Мы заготавливали картофель в закрома части на зиму, собирая её в полях с утра до вечера, участвовали в разного рода торжественных мероприятиях, посвященных многочисленным праздникам, несли службу в гарнизоне, в патрулях, хоронили на кладбищах умерших в Москве офицеров, выполняя воинские ритуалы, выполняли всевозможные хозяйственные работы в различных интересах, строили и оборудовали спортивные сооружения и учебные классы. Да чего только ни было! Рабочий день командира взвода длился в среднем по 12-14 часов в сутки, выходные бывали редко, а отгулы, положенные за работу в праздники и выходные дни, лишь накапливались и не использовались. Как-то раз ночью, сидя в аппаратной на учениях, я шутки ради, подсчитал, что если бы офицерам нашего отделения оплачивали все те часы, которые приходилось находится на службе в течение месяца, помимо официально положенных 8 часов в рабочий день, то моя зарплата должна была бы составлять вместо 220 руб. больше 1000 рублей в месяц.
Жену я видел фактически только по вечерам, перед сном, полностью измотанный дневными заботами. Живя в Москве, мы, естественно, никуда не ходили, ни с кем не встречались, просто потому, что спланировать что-то заранее было невозможно. О каких там театрах можно было говорить! Даже чтобы посмотреть вместе кино, нам с Аллой приходилось идти в кинотеатр вместе с солдатами днём в воскресенье, когда я водил наше отделение в культпоход, совмещая приятное с полезным. Я тогда год исполнял по совместительству обязанности замполита.
Угнетала постоянная нервотрепка по любому поводу и, главное, отсутствие перспективы в дальнейшей службе. Рассчитывать на занятие вышестоящей должности можно было только в случае перевода на другое место кого-то из непосредственных начальников, но и тут гарантии никто не давал, так как на освободившееся место скорее всего могли назначить кого-то со стороны.

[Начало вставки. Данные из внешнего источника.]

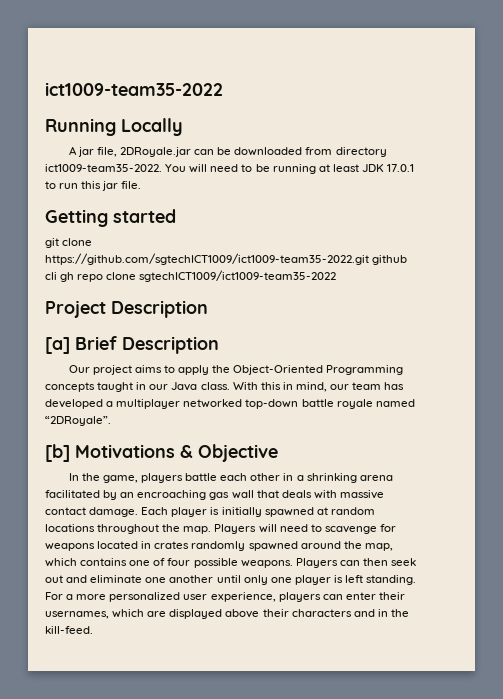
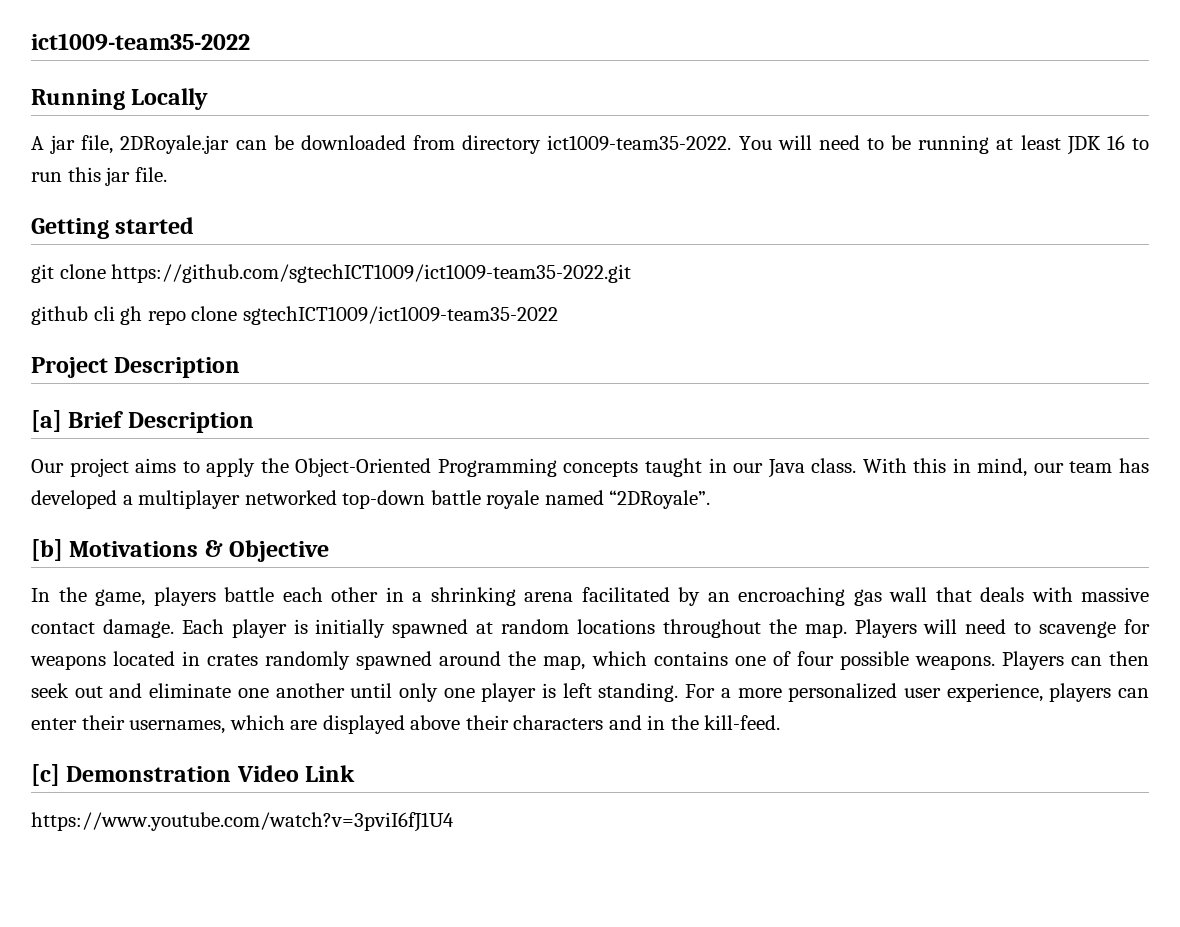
[387,164,415,172] 17.0.1 -> [1106,135,1125,150] 16
(369, 259) none -> (632, 273) //
(93, 630) none -> [31,764,356,786] [31,812,454,832] // [c] Demonstration Video Link // https://www.youtube.com/watch?v=3pviI6fJ1U4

Единственной надеждой как-то изменить такой однообразный и утомительный образ жизни, пожалуй, была бы как раз командировка за границу.
Летом 77 года несколько десятков офицеров нашего узла послали на усиление местных связистов в Хабаровск на крупные учения под руководством министра обороны. Летели мы туда и обратно на самолете. Жили в казарме одной из местных воинских частей, а питались очень скверно. Из съедобного давали только одну сайру в собственном соку, хлеб и компот. Остальное есть было совершенно невозможно. В помещении офицерской столовой всегда носилось столько мух, что если не прикрыть чем-то компот и суп, туда обязательно в течение минуты падало несколько почему-то очень жирных насекомых. На второе давали только сделанное из порошка картофельное пюре, грязно-серо-зеленого цвета, настолько жидкое, что его удобнее было не пытаться черпать ложкой, а пить из кружки. Жара и влажность стояли неимоверные. Все офицеры , изнемогая от одуревающего климата, ходили, как и было положено, в полушерстяном полевом обмундировании и в фуражках. Отчего-то, одеваться в пилотки и ХБ полевую офицерскую форму было не принято. Может быть потому что на складе нам выдавали её с уже пришитыми погонами рядовых? Не знаю. Но из всех офицеров узла в ней ходил только один наш старлей Гена Шевелёв.
В такой обстановке ни о какой еде и мысли не возникало. А постоянный неприятный запах испорченных продуктов вызывал непреодолимое желание как можно скорее покинуть столовую. Изредка, правда, удавалось покупать молоко и булочки в городском магазине. Но он находился довольно далеко от места нашего размещения и тут приходилось выбирать: булочки и молоко, или сон, так как время для него выделялось очень мало.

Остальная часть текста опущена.